** Opening AVAILABLE DATA block **

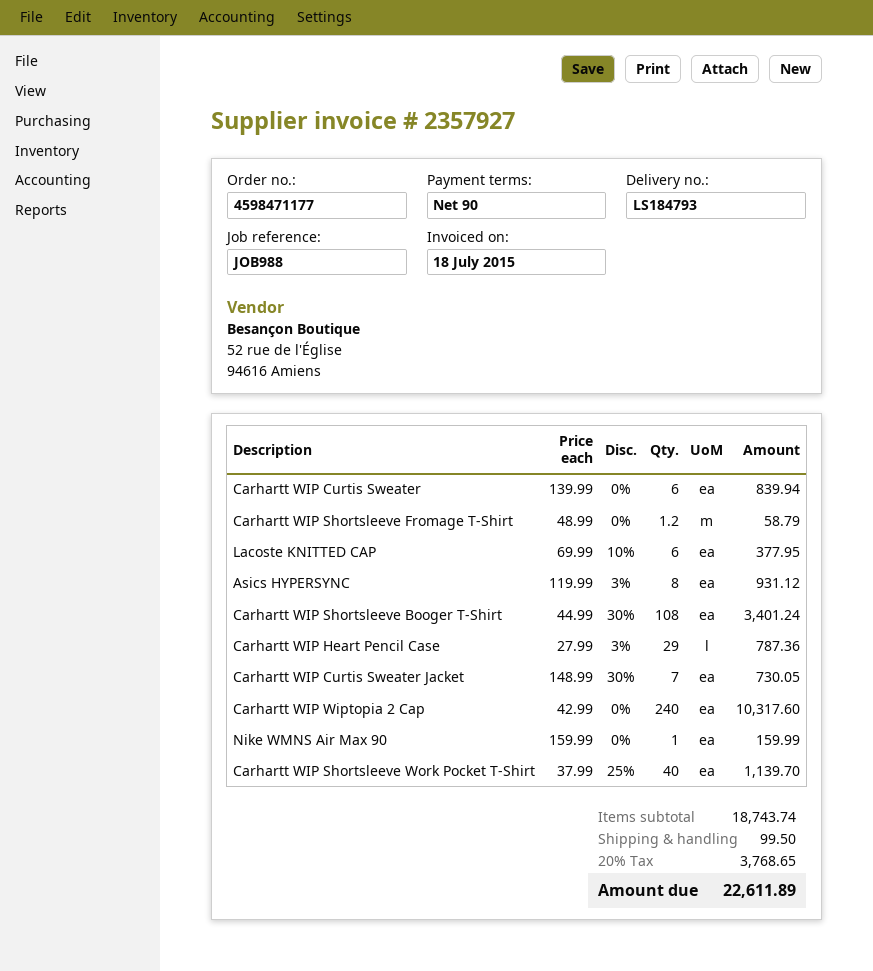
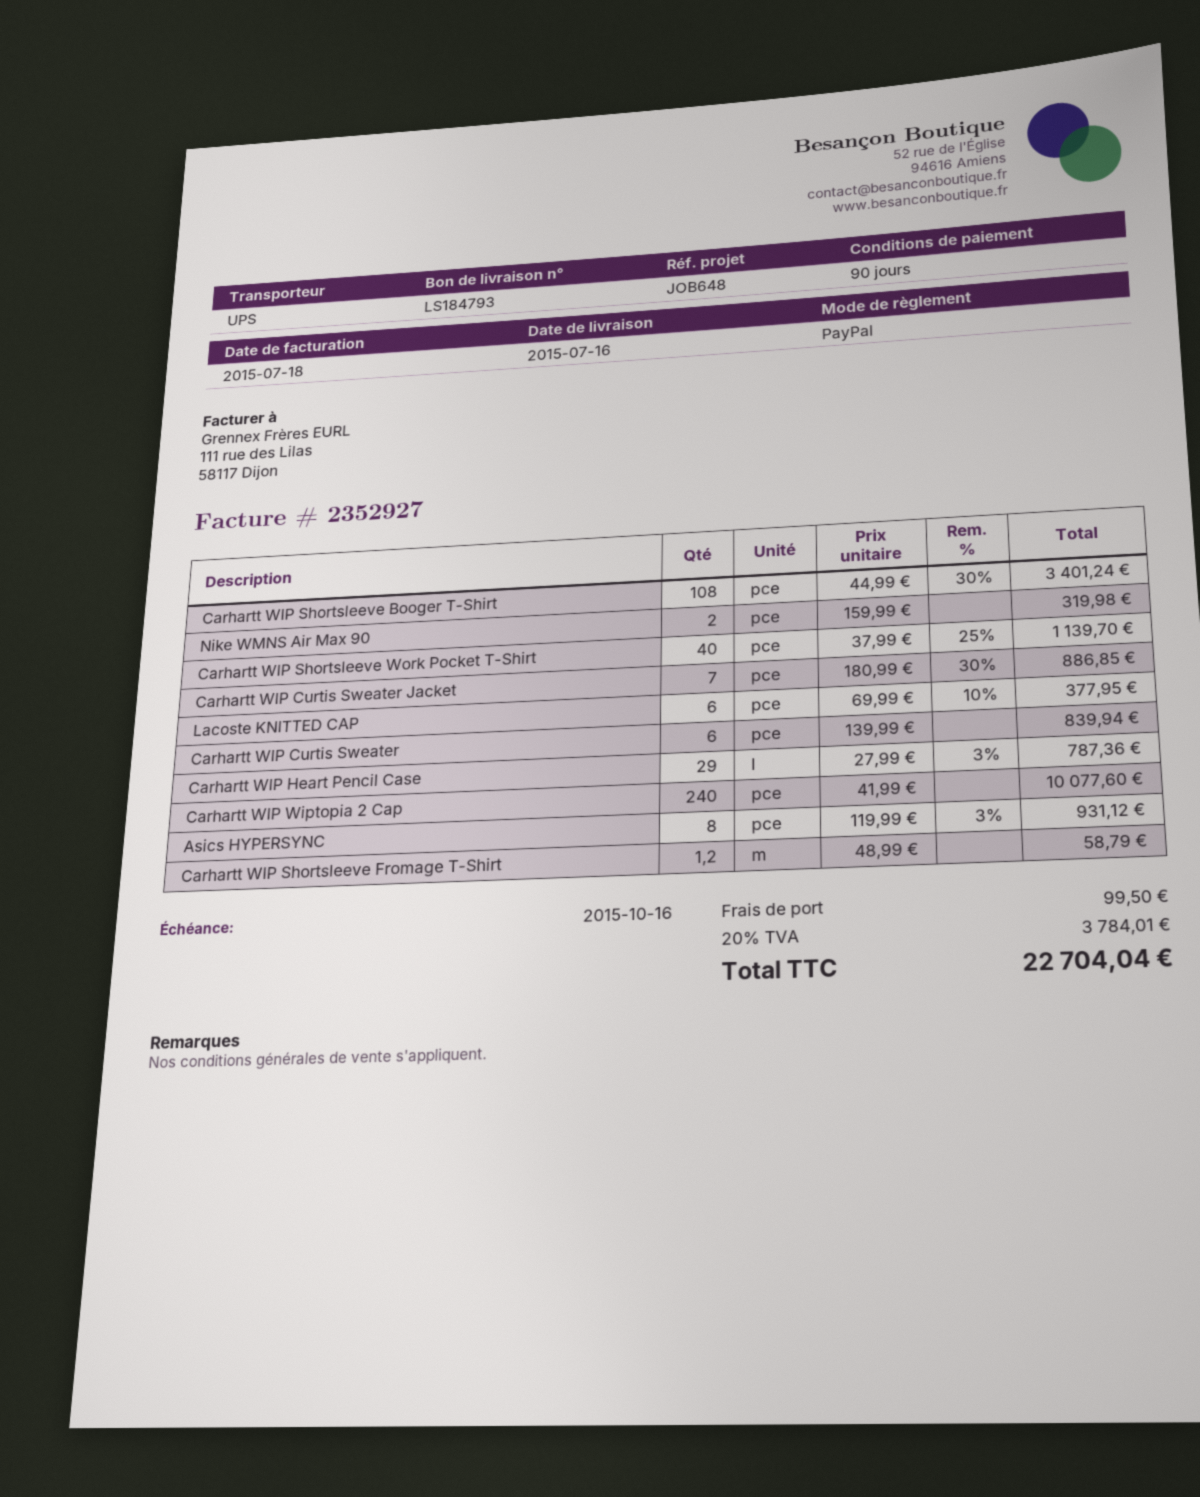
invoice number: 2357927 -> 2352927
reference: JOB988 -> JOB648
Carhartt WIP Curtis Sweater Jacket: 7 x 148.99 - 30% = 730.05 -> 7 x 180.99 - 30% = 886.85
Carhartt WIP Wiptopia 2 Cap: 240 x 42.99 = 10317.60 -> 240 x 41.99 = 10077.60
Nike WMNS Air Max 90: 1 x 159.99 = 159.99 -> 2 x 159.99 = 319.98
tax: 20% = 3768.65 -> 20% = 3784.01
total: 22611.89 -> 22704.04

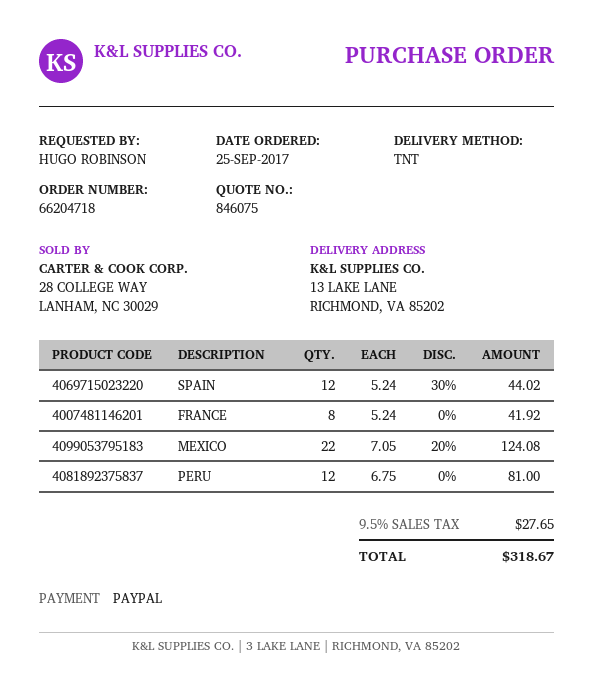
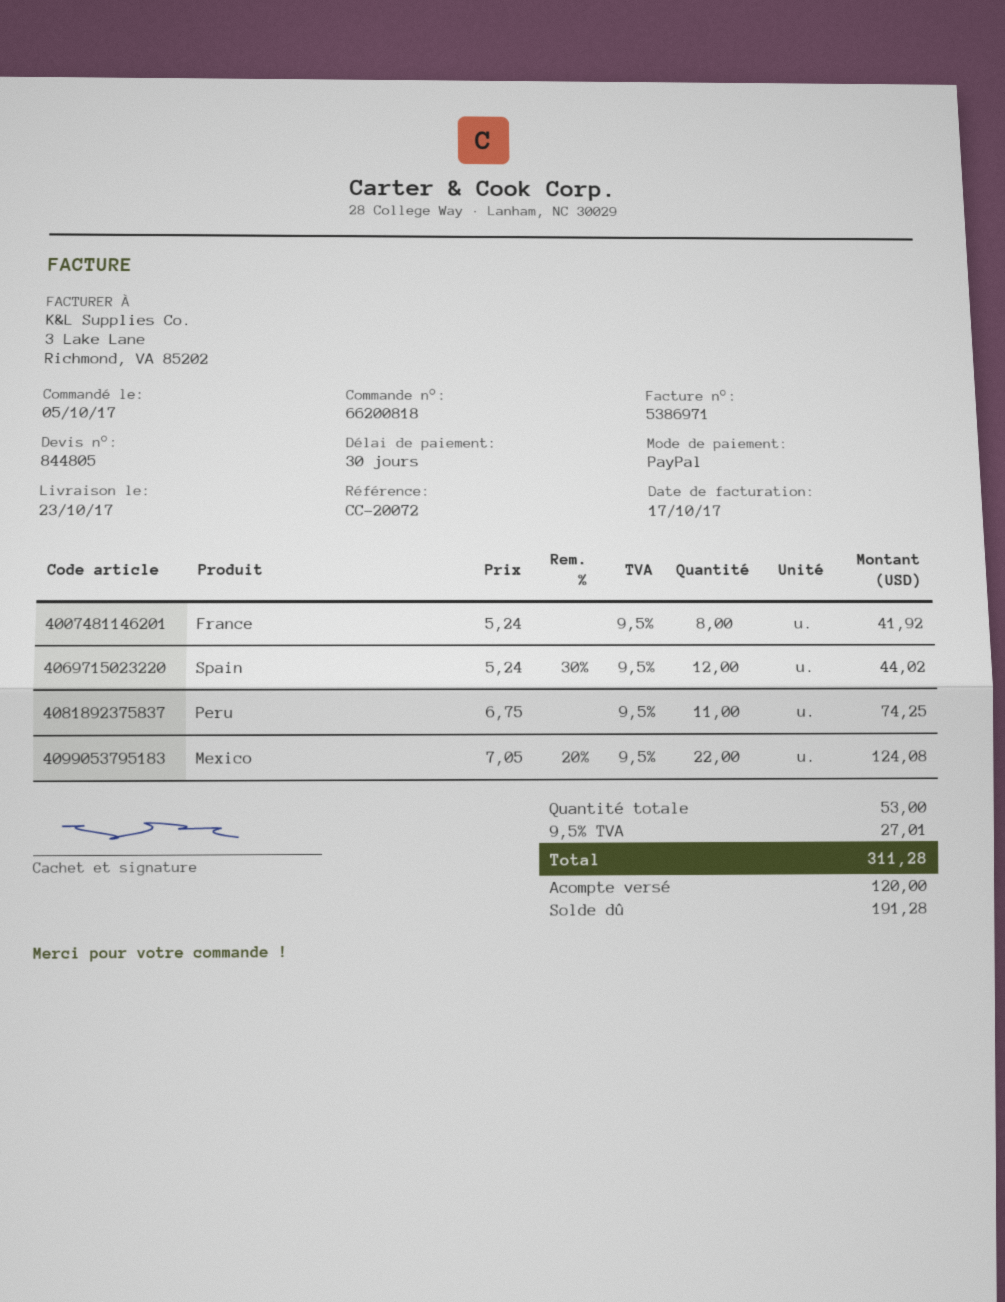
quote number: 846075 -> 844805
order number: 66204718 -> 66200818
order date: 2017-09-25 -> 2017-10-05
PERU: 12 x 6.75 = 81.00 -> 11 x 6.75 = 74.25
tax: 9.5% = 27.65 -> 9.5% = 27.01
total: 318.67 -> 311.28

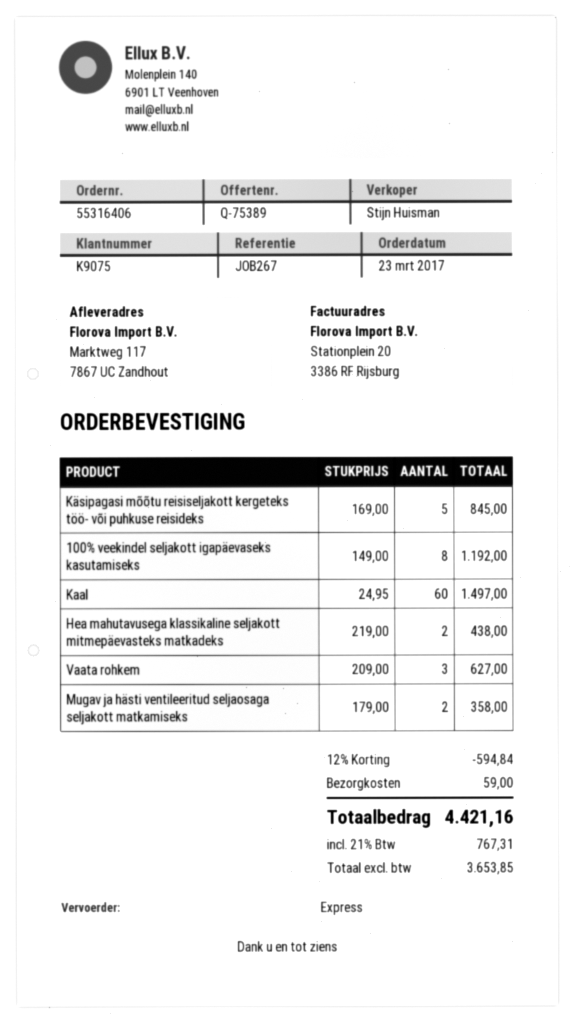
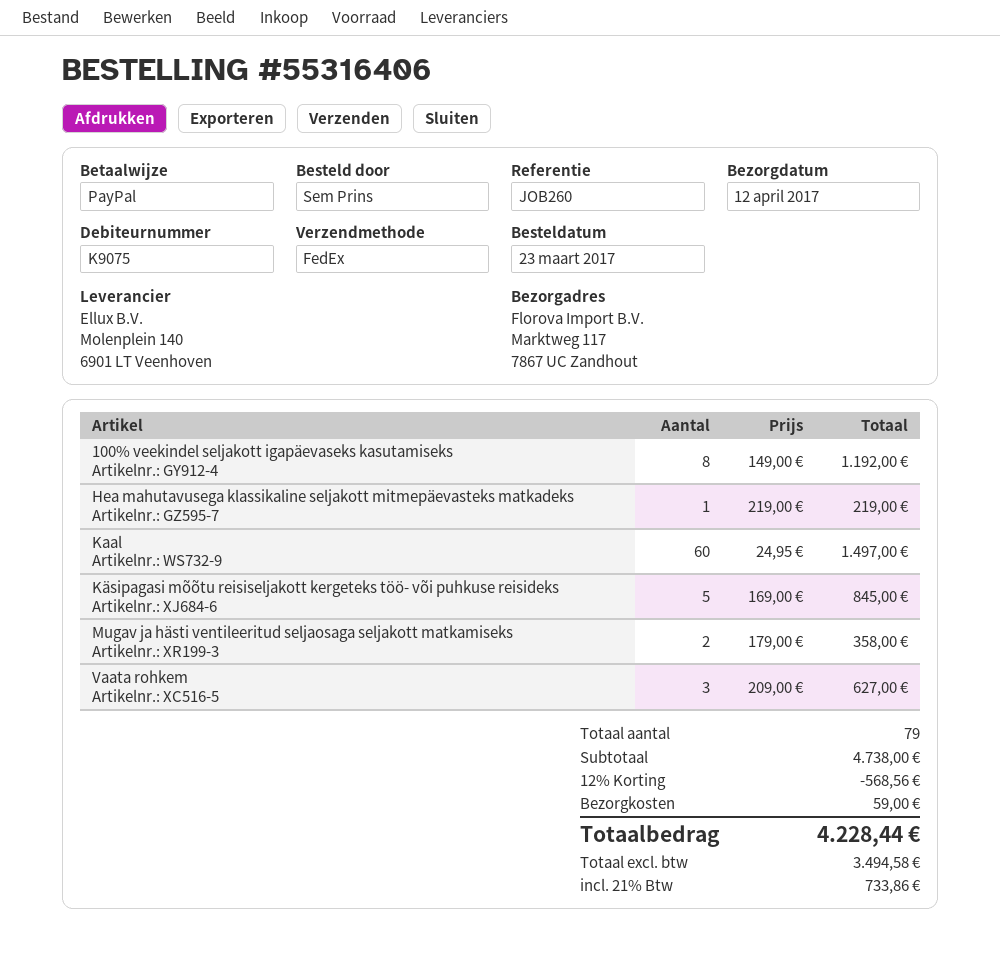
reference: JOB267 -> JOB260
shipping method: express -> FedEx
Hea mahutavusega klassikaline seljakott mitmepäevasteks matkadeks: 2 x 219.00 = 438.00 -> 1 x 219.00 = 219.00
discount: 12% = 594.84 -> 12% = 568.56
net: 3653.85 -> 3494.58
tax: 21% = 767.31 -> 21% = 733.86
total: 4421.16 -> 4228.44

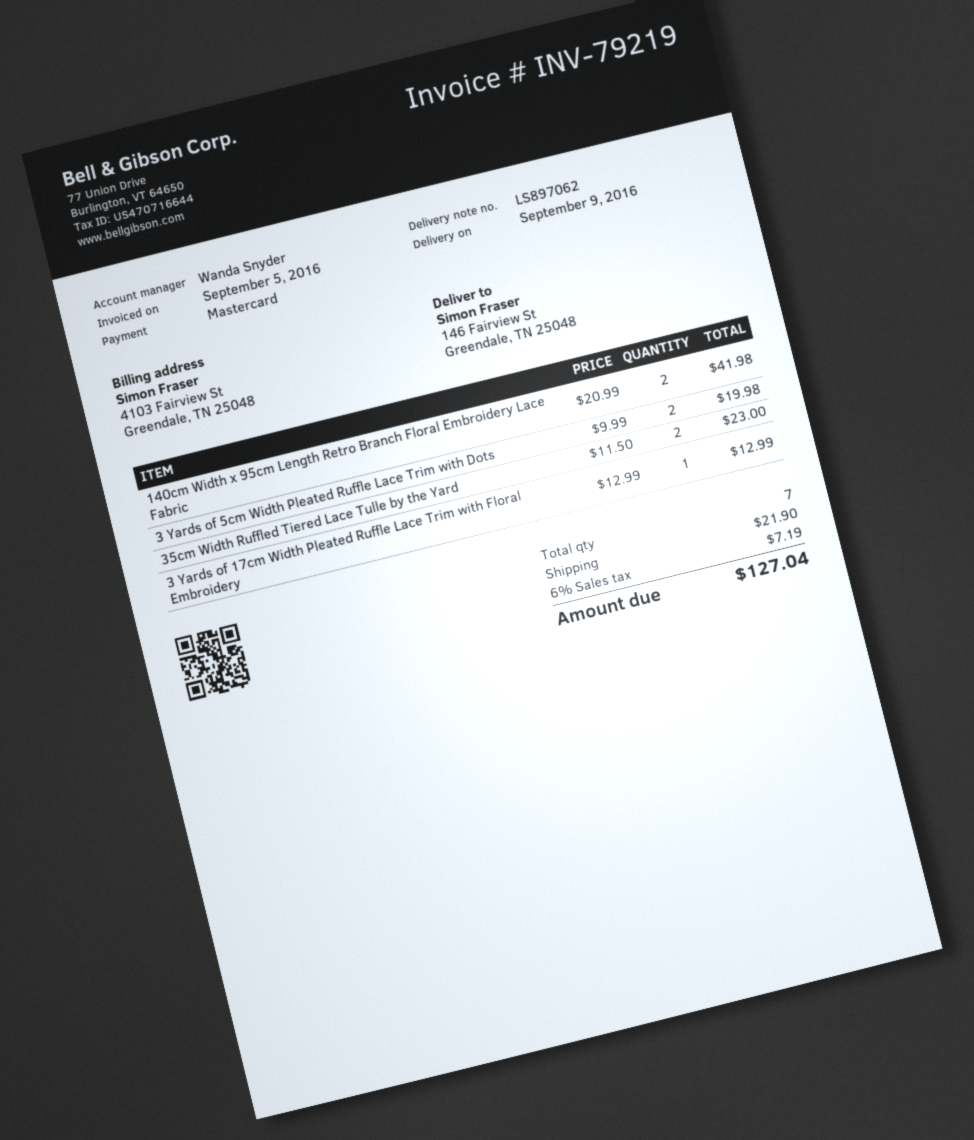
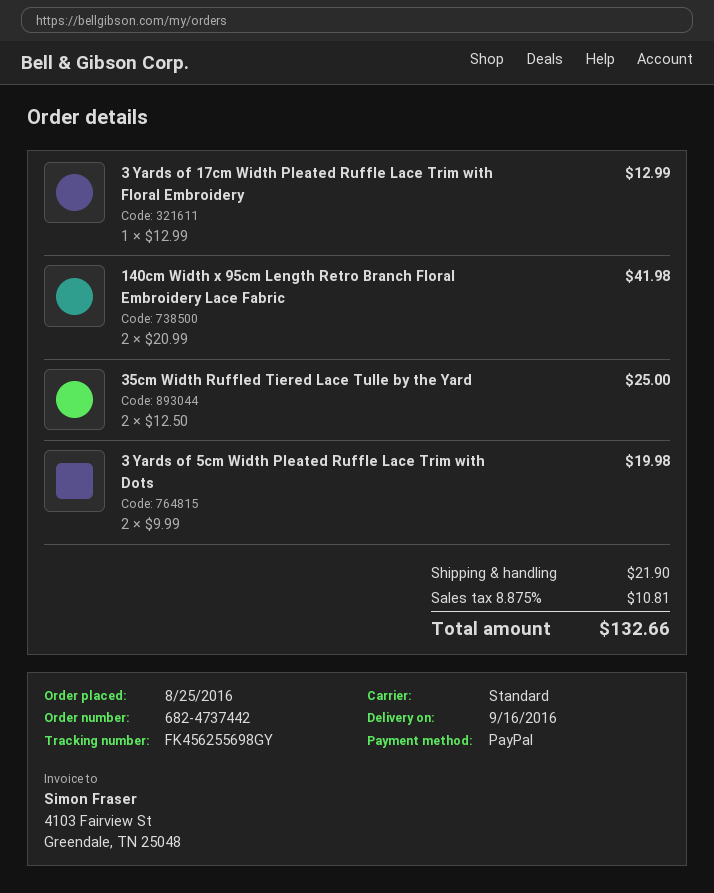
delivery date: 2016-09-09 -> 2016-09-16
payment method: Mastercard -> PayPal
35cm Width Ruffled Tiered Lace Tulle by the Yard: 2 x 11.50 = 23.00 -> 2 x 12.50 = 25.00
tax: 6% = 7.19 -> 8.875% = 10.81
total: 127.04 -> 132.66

** Closing AVAILABLE DATA block **

From the line containing "total: 4421.16 -> 4228.44" to the last line of the listing above, transcribe each line exactly, skipping the pictures.

total: 4421.16 -> 4228.44

delivery date: 2016-09-09 -> 2016-09-16
payment method: Mastercard -> PayPal
35cm Width Ruffled Tiered Lace Tulle by the Yard: 2 x 11.50 = 23.00 -> 2 x 12.50 = 25.00
tax: 6% = 7.19 -> 8.875% = 10.81
total: 127.04 -> 132.66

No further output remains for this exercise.